RMD Calculation for multiple beneficiaries
Here’s the situation,
Pam Williams passed on 06/30/2022 her IRA was transferred to the Inherited IRAs of her beneficiaries. Each one with their own inherited IRA account on 02/28/2023. Now we are calculating the RMD for 2023 and my thought is each one will use their age to take the minimum and the account needs to be drained by the year 2033.
When do you use the oldest beneficiary age to calculate RMD?
Thank you.
Permalink Submitted by Alan - IRA critic on Tue, 2023-11-07 00:06
Permalink Submitted by Randy Boyle on Tue, 2023-11-07 15:05
My mother died in 2023 and never took her 2023 RMD, and the funds have already been delivered to each. Do all (4 in this case) dependents (all 63-70) need to take the RMD for 2023 or could one of us do it. One account is an annuity that will be disbursed to all 4 and one is an account at a credit union that is only inherited by me. I thought I would take all of the RMD for 2023 out of it before sharing with my 3 siblings. Do I do the RMD for 2023 on my Mother’s taxes or mine (if I can take all of the RMD myself).
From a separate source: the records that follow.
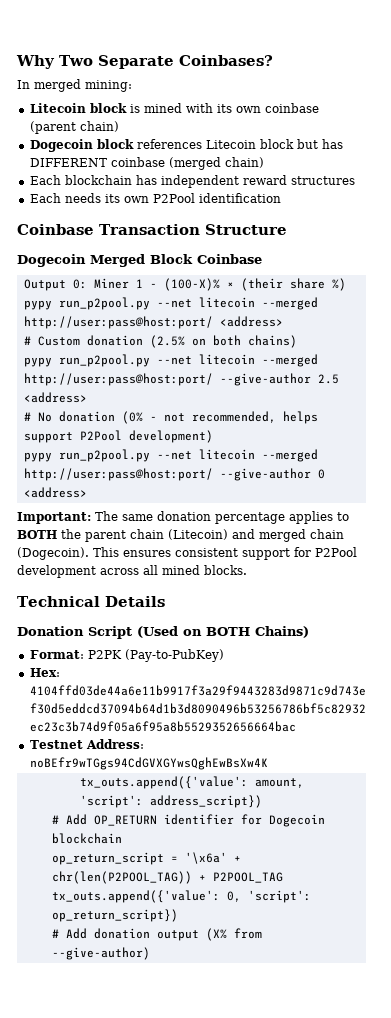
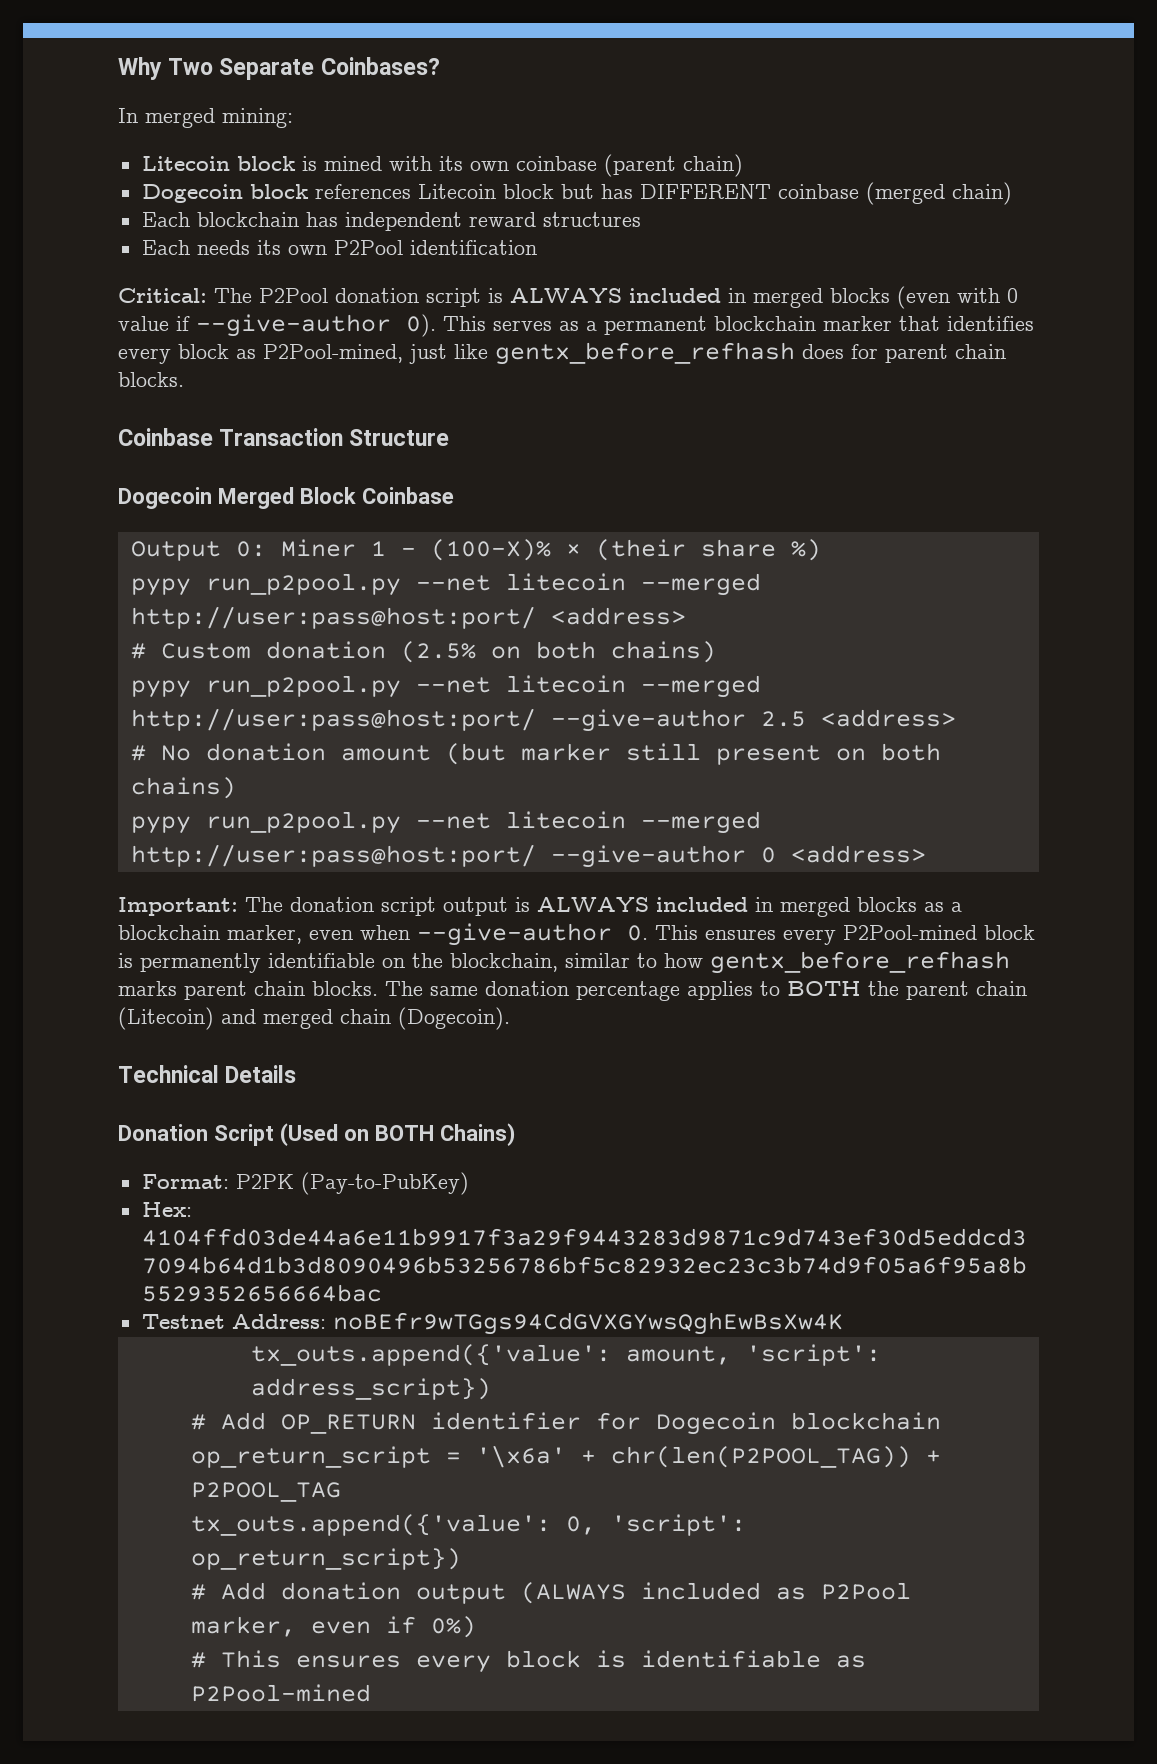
+ Critical: The P2Pool donation script is ALWAYS included in merged blocks (even with 0 value if --give-author 0). This serves as a permanent blockchain marker that identifies every block as P2Pool-mined, just like gentx_before_refhash does for parent chain blocks.
- # No donation (0% - not recommended, helps support P2Pool development)
+ # No donation amount (but marker still present on both chains)
- Important: The same donation percentage applies to BOTH the parent chain (Litecoin) and merged chain (Dogecoin). This ensures consistent support for P2Pool development across all mined blocks.
+ Important: The donation script output is ALWAYS included in merged blocks as a blockchain marker, even when --give-author 0. This ensures every P2Pool-mined block is permanently identifiable on the blockchain, similar to how gentx_before_refhash marks parent chain blocks. The same donation percentage applies to BOTH the parent chain (Litecoin) and merged chain (Dogecoin).
- # Add donation output (X% from --give-author)
+ # Add donation output (ALWAYS included as P2Pool marker, even if 0%)
+ # This ensures every block is identifiable as P2Pool-mined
Permalink Submitted by Alan - IRA critic on Tue, 2023-11-07 15:28
“Non designated” means that individuals were not named as beneficiaries, and a charity, estate, or trust inherited these accounts. The CU IRA appears to have you named as beneficiary, and if so only you can complete the year of death RMD for that IRA. Please clarify the beneficiary listing on the other accounts and confirm that the annuity is in an IRA.